- Exercise materials -
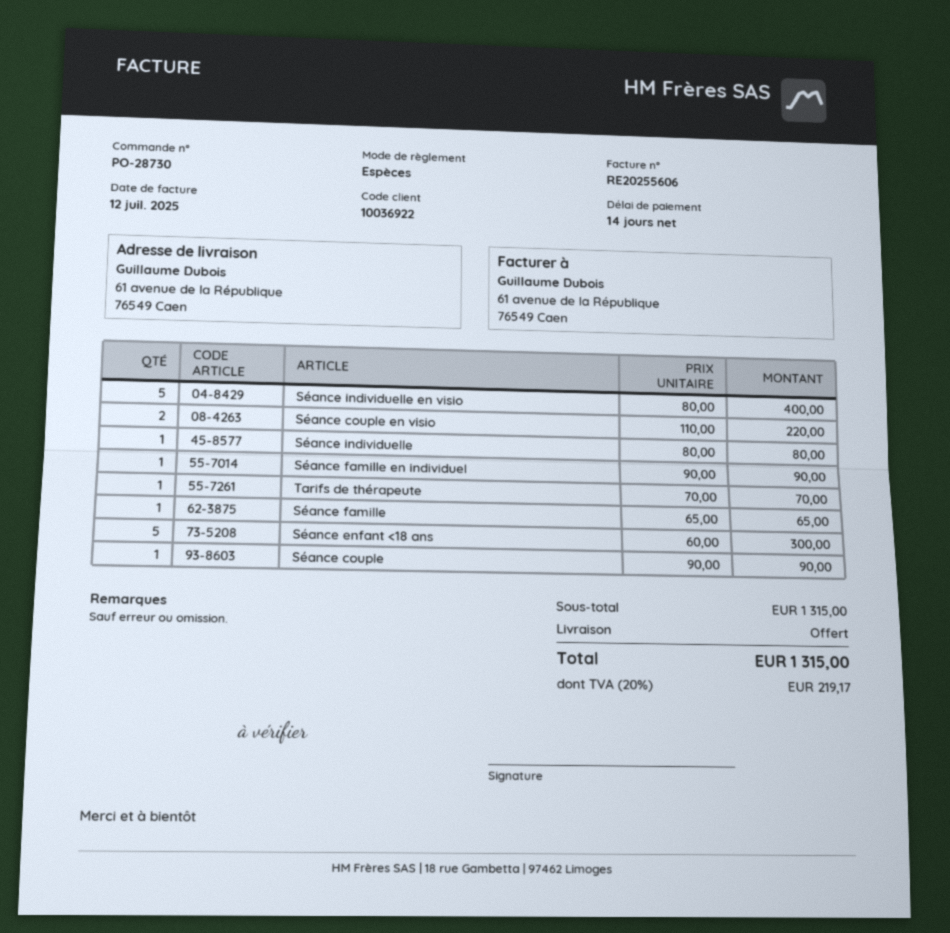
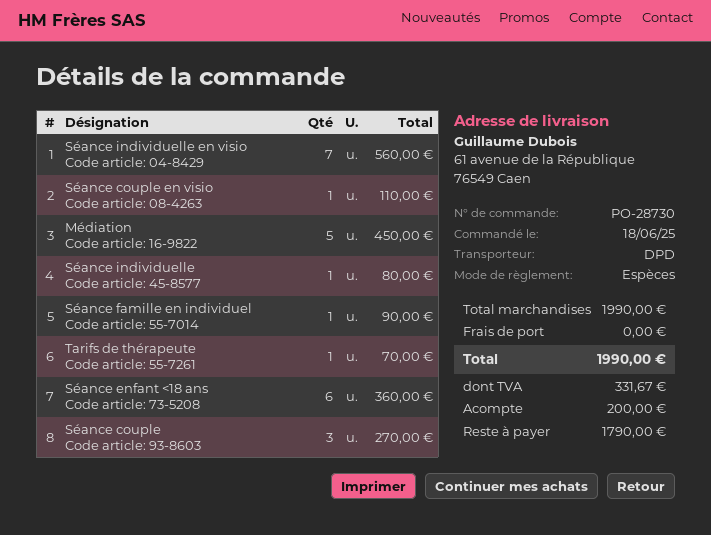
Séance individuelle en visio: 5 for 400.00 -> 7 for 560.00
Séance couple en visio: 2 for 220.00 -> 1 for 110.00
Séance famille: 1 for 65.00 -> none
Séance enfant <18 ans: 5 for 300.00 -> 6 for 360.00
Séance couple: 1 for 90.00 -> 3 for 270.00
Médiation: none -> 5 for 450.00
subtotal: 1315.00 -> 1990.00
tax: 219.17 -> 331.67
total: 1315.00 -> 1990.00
--
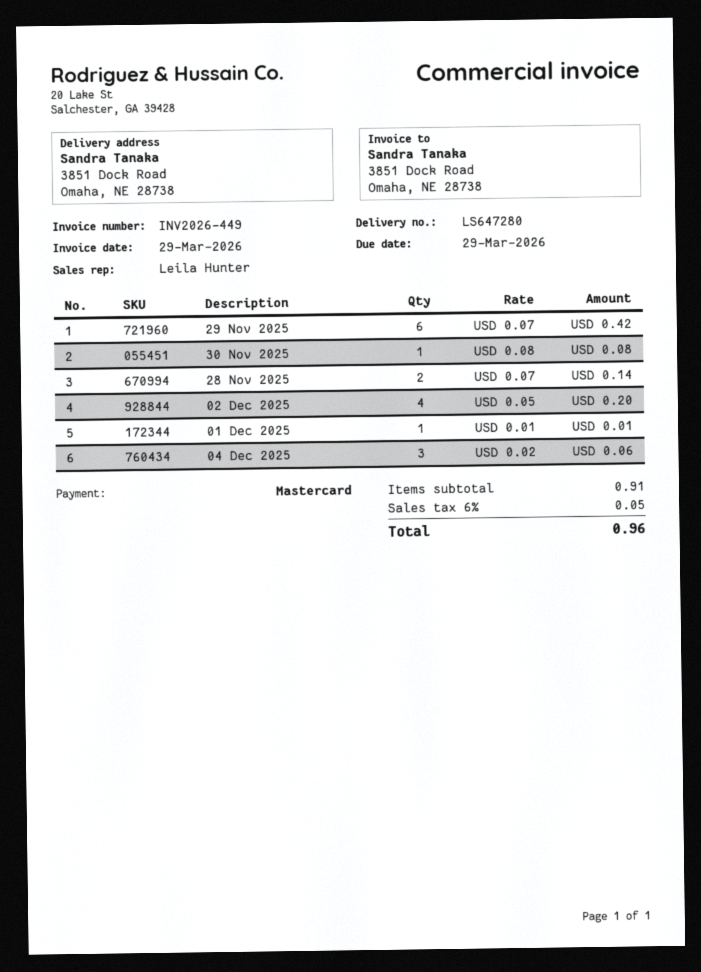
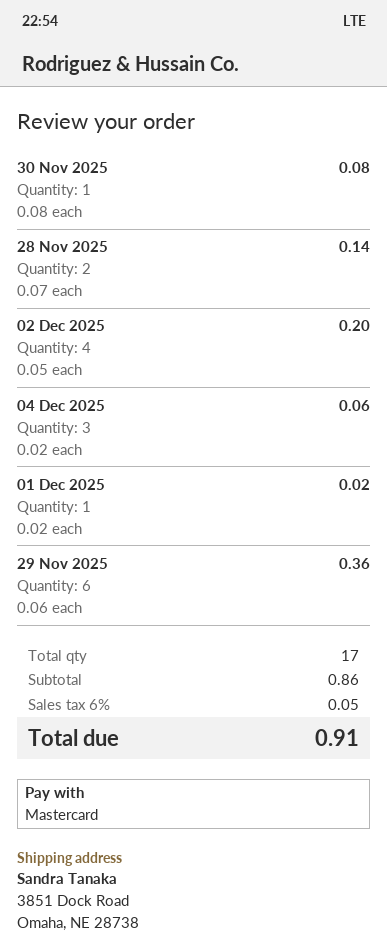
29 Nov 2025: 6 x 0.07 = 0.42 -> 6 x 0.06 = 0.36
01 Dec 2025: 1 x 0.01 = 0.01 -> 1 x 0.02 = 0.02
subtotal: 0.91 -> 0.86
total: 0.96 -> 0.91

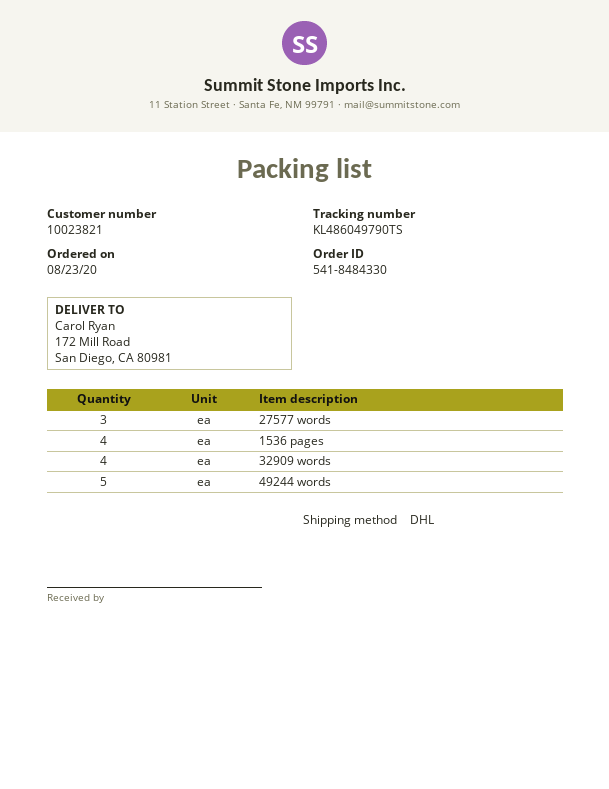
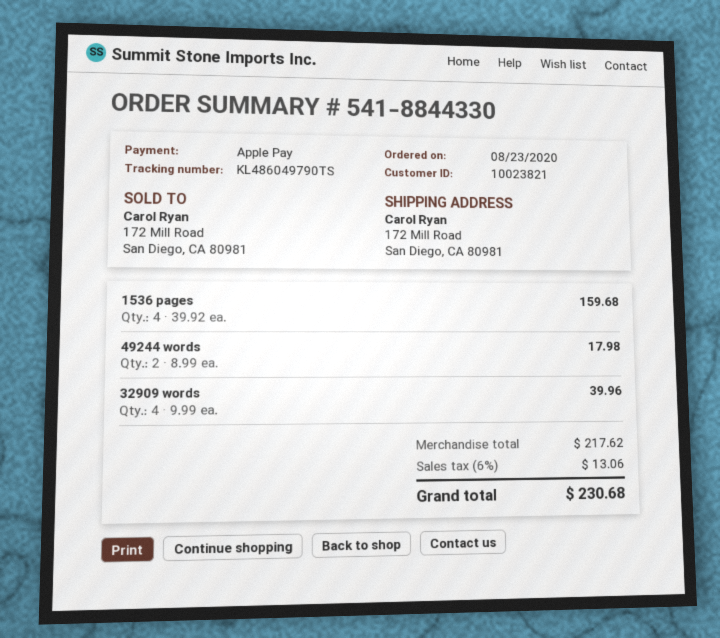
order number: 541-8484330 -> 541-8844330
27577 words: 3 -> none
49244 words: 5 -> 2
* * *
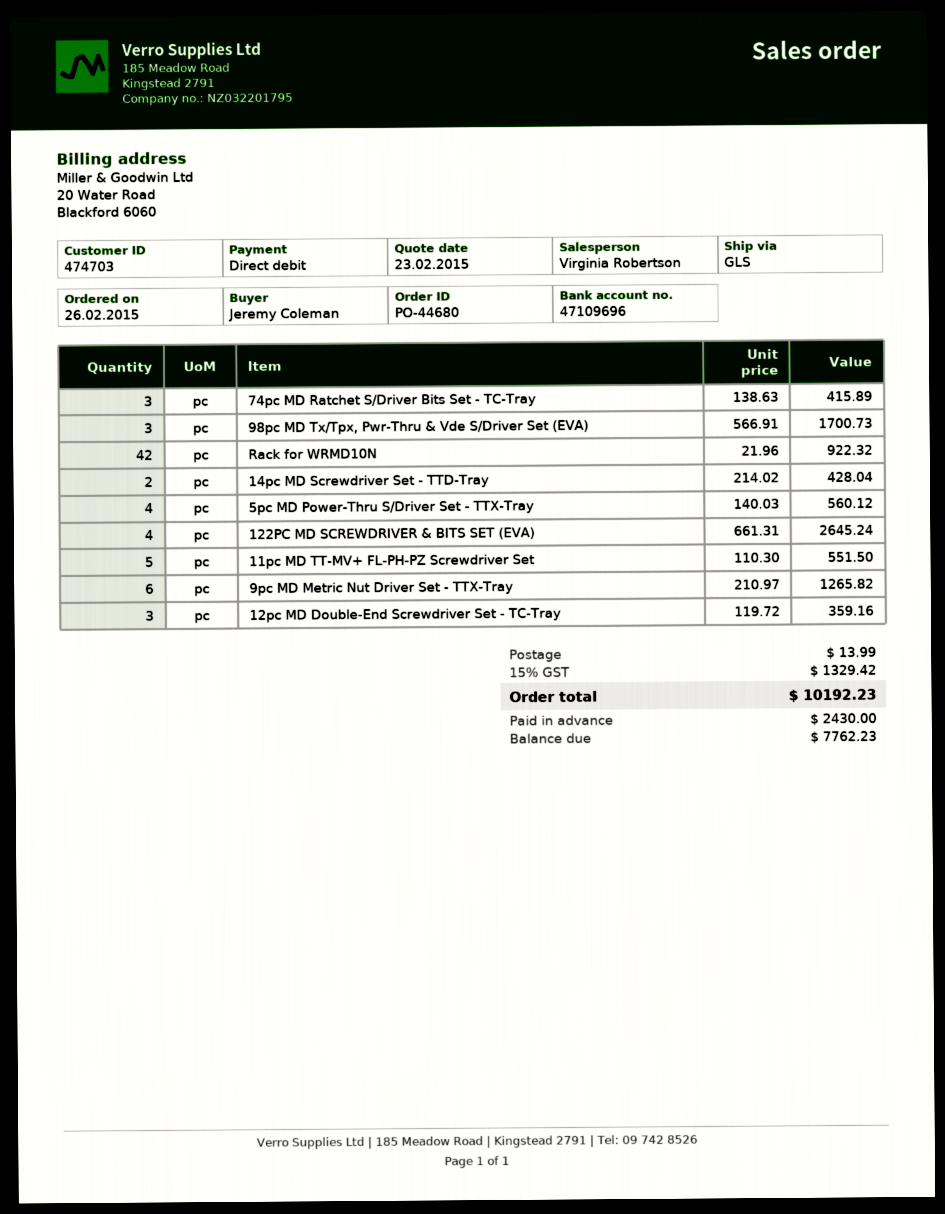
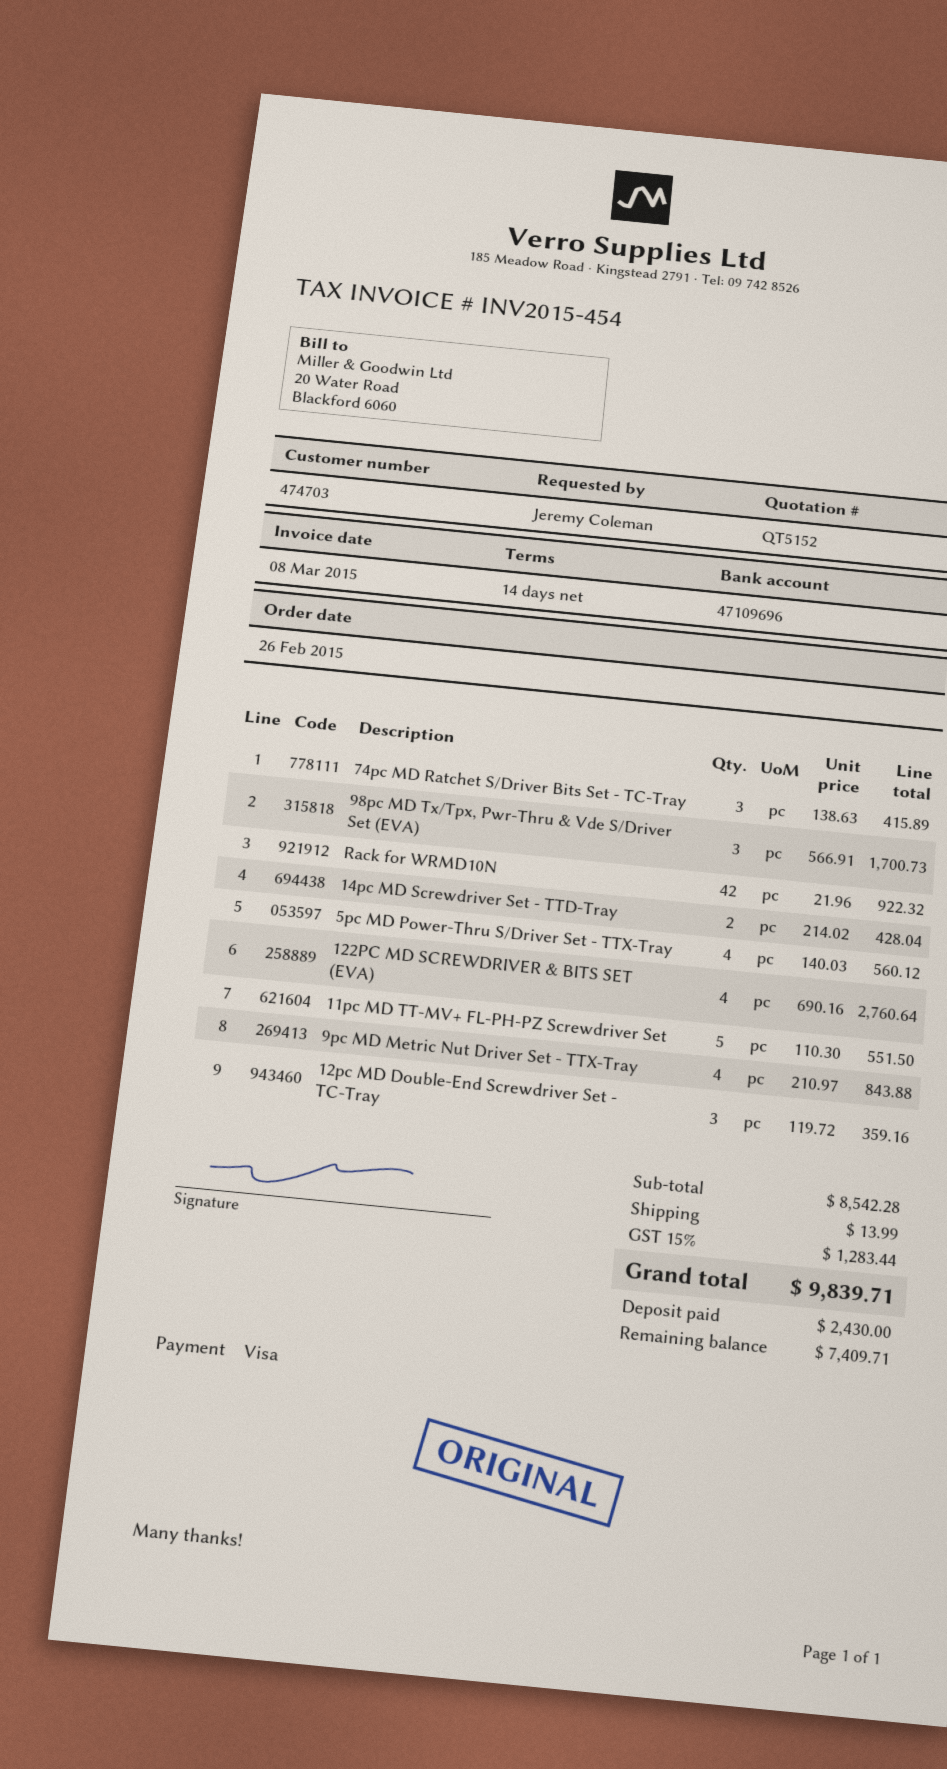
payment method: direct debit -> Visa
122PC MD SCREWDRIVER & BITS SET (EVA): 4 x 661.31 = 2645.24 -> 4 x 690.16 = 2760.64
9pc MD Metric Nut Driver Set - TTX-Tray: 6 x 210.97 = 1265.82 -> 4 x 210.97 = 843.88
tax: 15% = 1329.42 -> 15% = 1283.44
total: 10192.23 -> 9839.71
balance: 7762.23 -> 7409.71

- Instructions to follow -
Only lines that include "Séance" are counted here. Give their number for the records above and add nothing.

- Answer to this exercise -
5